You do know that China, the China that the gov't are giving sweetheart deals for nuclear power stations to, are still run by the Chinese Communist Party right? Do you remember the leader of Mao's Communist Party arriving on a state visit? I admit it's ancient history, must be all of two months ago now. 

To put this in context, McDonnell quoted from the Little Red Book in an attempt to parody the gov't's sucking-up to the CCP. It was an act of political theatre. Obviously he misjudged the audience, and it's turned into an 'EdStone'-like disaster, but let's actually be honest, he wasn't quoting it because he's really a Maoist, it was just a misjudged joke. 

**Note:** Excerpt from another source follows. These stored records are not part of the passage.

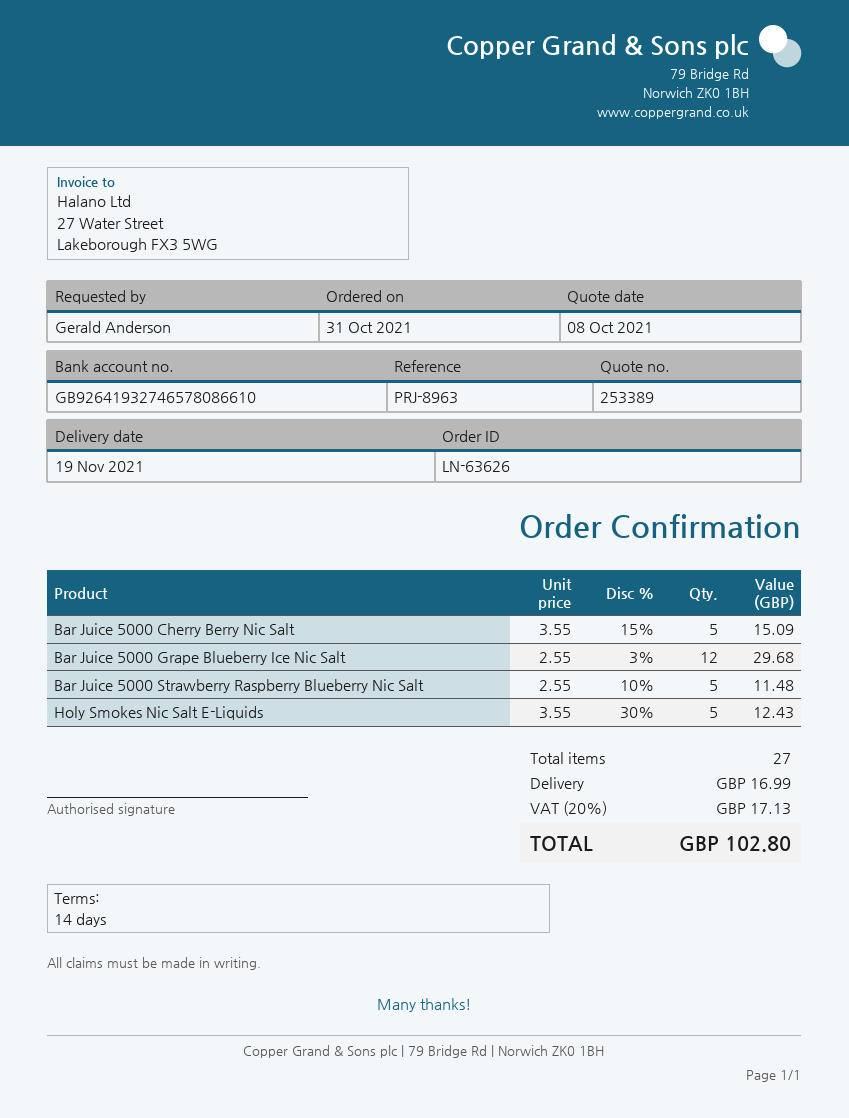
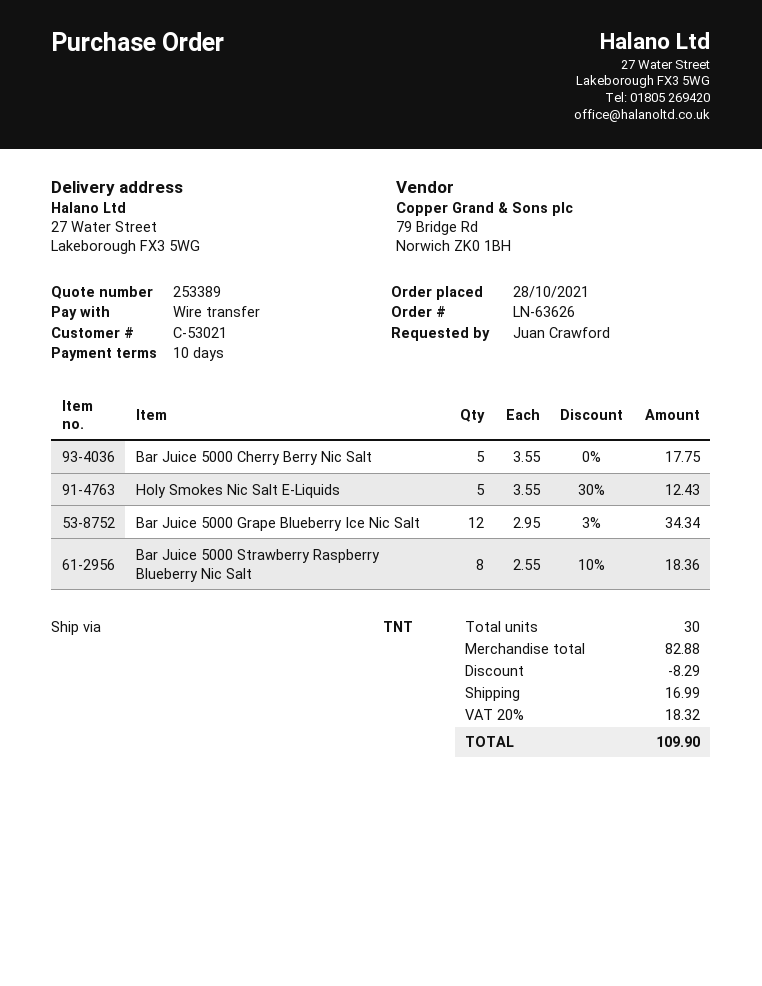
order date: 2021-10-31 -> 2021-10-28
payment terms: 14 days -> 10 days
ordered by: Gerald Anderson -> Juan Crawford
Bar Juice 5000 Cherry Berry Nic Salt: 5 x 3.55 - 15% = 15.09 -> 5 x 3.55 = 17.75
Bar Juice 5000 Grape Blueberry Ice Nic Salt: 12 x 2.55 - 3% = 29.68 -> 12 x 2.95 - 3% = 34.34
Bar Juice 5000 Strawberry Raspberry Blueberry Nic Salt: 5 x 2.55 - 10% = 11.48 -> 8 x 2.55 - 10% = 18.36
total quantity: 27 -> 30
discount: none -> 8.29
tax: 20% = 17.13 -> 20% = 18.32
total: 102.80 -> 109.90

And surely you know that the China now although still communist bears little resemblance to the China in Mao's day - that's been the case for decades. I'm no fan of the Chinese government but it'd be silly to pretend that Xi Jinping or Hu Jintao are somehow on par with one of history's biggest mass murderers.

Yes I get the angle he was going for - most people do. That said, it was still a monumental **** up and I'm not sure it's really that appropriate for a shadow chancellor to be quoting someone like Mao at the dispatch box. This is like Farage (who obviously isn't a Nazi despite being a prick) quoting Hitler.

Of course he isn't a Maoist and everyone knows that but Corbyn's front-bench team certainly aren't doing a good job of disproving the notion that they're just a bunch of far-left loonies that are disconnected with the majority of the electorate.

I honestly don't know how you can try and defend this - even many Labour supporters are going mad about this. Corbyn's Labour are such a complete mess that they look Miliband and Balls look amazing. I hate Labour and even I'm starting to feel sorry for a lot of them.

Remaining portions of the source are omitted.